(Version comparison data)
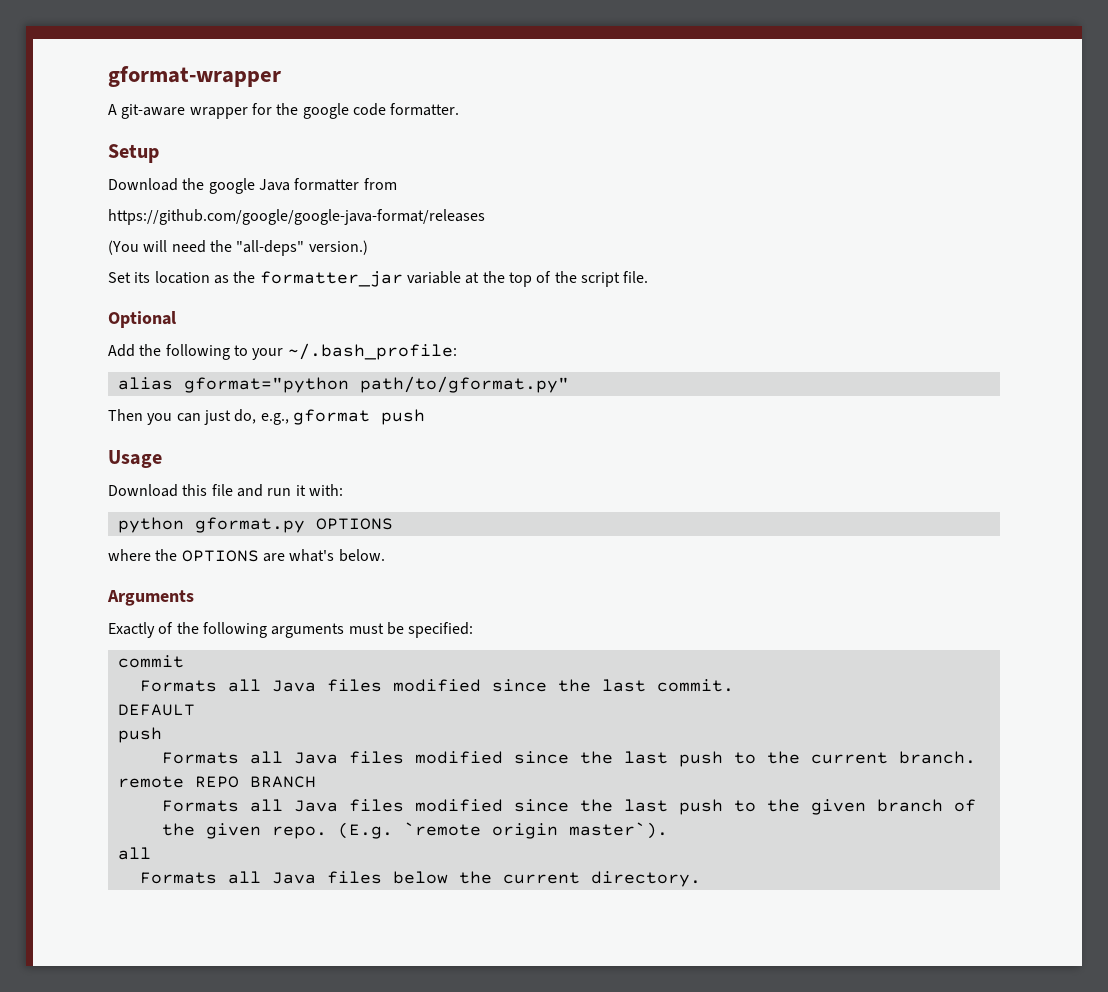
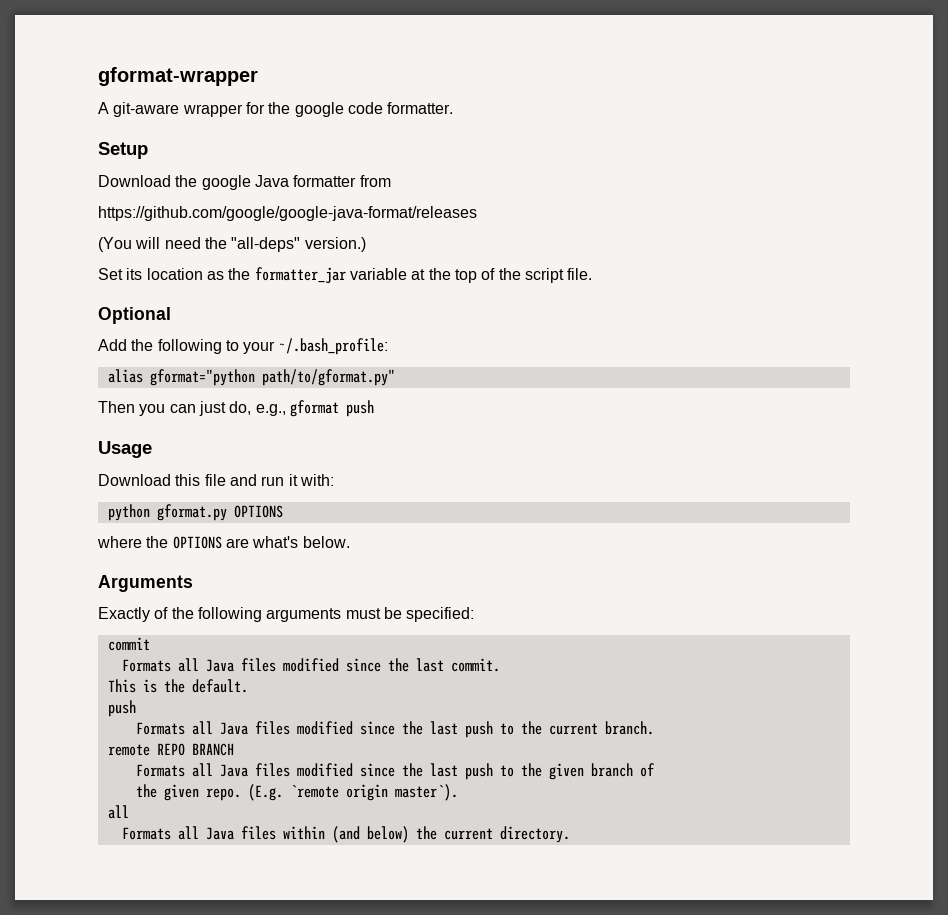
[117,704,195,716] DEFAULT -> [107,679,248,693] This is the default.
[392,871,448,884] below -> [282,826,409,843] within (and below)

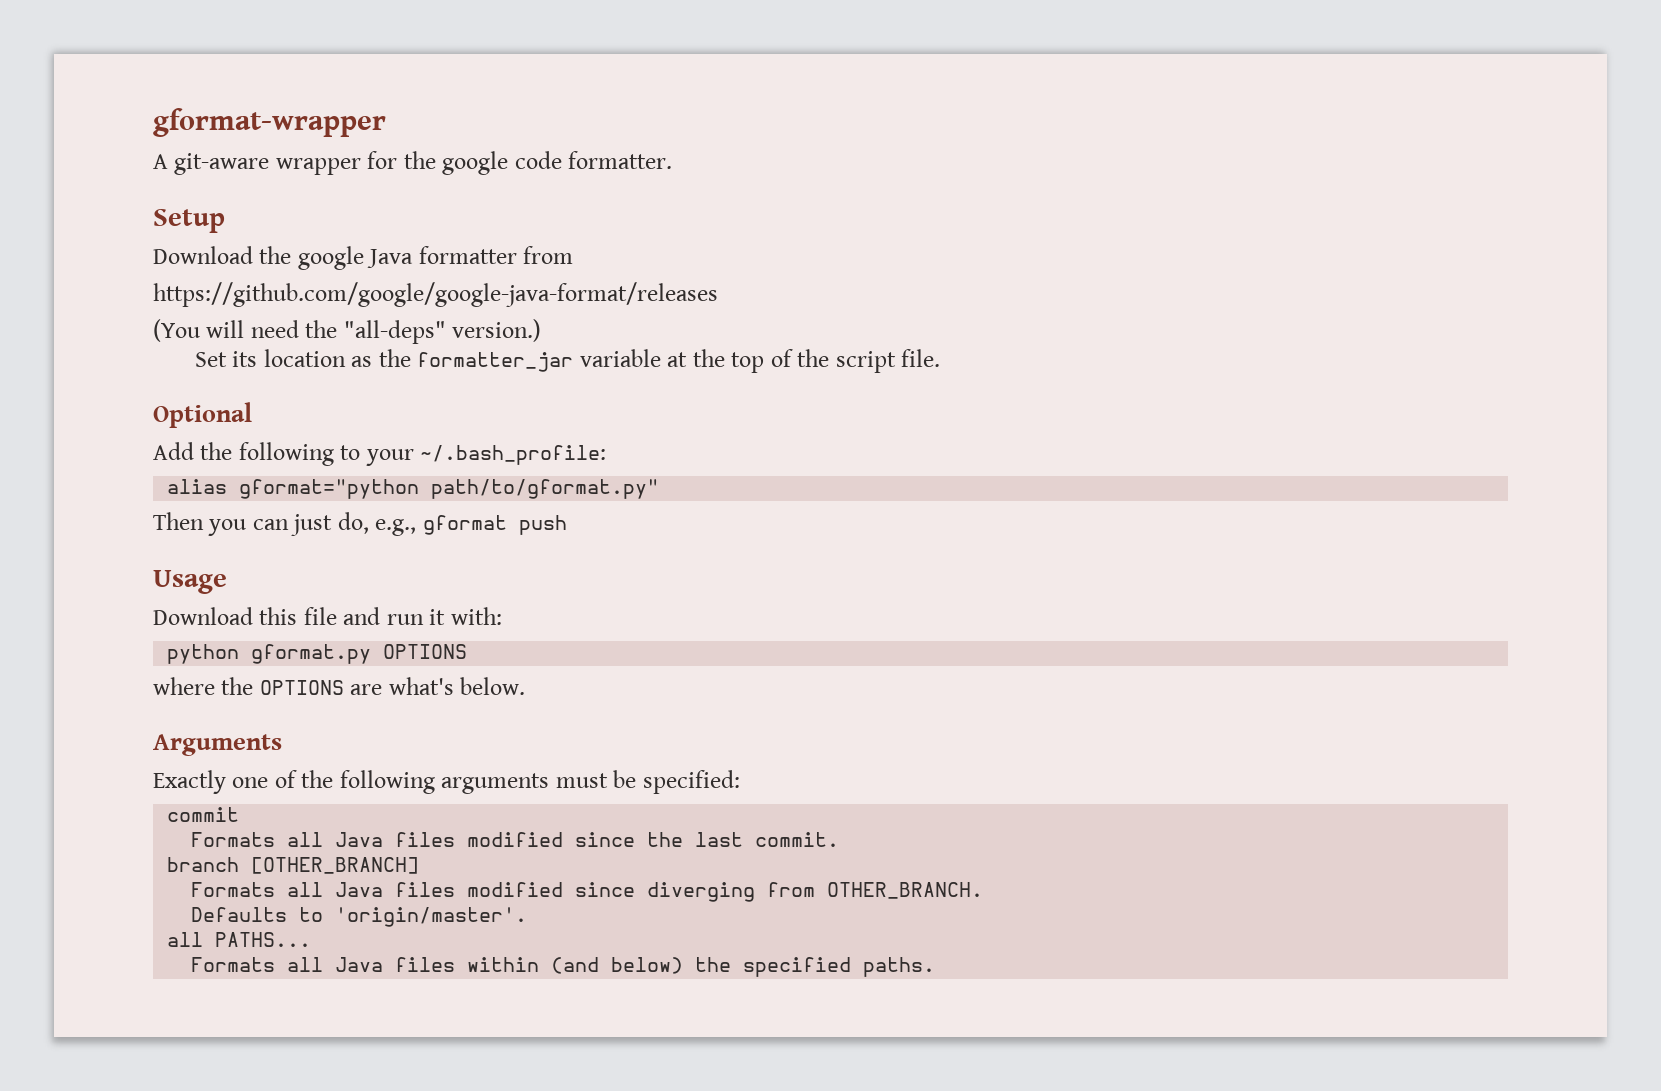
(150, 614) none -> [232,777,269,788] one
[107,679,248,693] [107,700,136,717] [135,721,654,738] [107,743,234,756] [135,763,655,780] [135,784,458,801] [107,805,129,819] This is the default. // push // Formats all Java files modified since the last push to the current branch. // remote REPO BRANCH // Formats all Java files modified since the last push to the given branch of // the given repo. (E.g. `remote origin master`). // all -> [167,857,420,874] [191,882,984,902] [191,907,528,927] [167,932,312,947] branch [OTHER_BRANCH] // Formats all Java files modified since diverging from OTHER_BRANCH. // Defaults to 'origin/master'. // all PATHS...
[443,826,570,843] current directory. -> [743,957,936,977] specified paths.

Task brief: A verbatim copy of all the records, minus the pictures, is the expected answer.

Written solution:
[117,704,195,716] DEFAULT -> [107,679,248,693] This is the default.
[392,871,448,884] below -> [282,826,409,843] within (and below)

(150, 614) none -> [232,777,269,788] one
[107,679,248,693] [107,700,136,717] [135,721,654,738] [107,743,234,756] [135,763,655,780] [135,784,458,801] [107,805,129,819] This is the default. // push // Formats all Java files modified since the last push to the current branch. // remote REPO BRANCH // Formats all Java files modified since the last push to the given branch of // the given repo. (E.g. `remote origin master`). // all -> [167,857,420,874] [191,882,984,902] [191,907,528,927] [167,932,312,947] branch [OTHER_BRANCH] // Formats all Java files modified since diverging from OTHER_BRANCH. // Defaults to 'origin/master'. // all PATHS...
[443,826,570,843] current directory. -> [743,957,936,977] specified paths.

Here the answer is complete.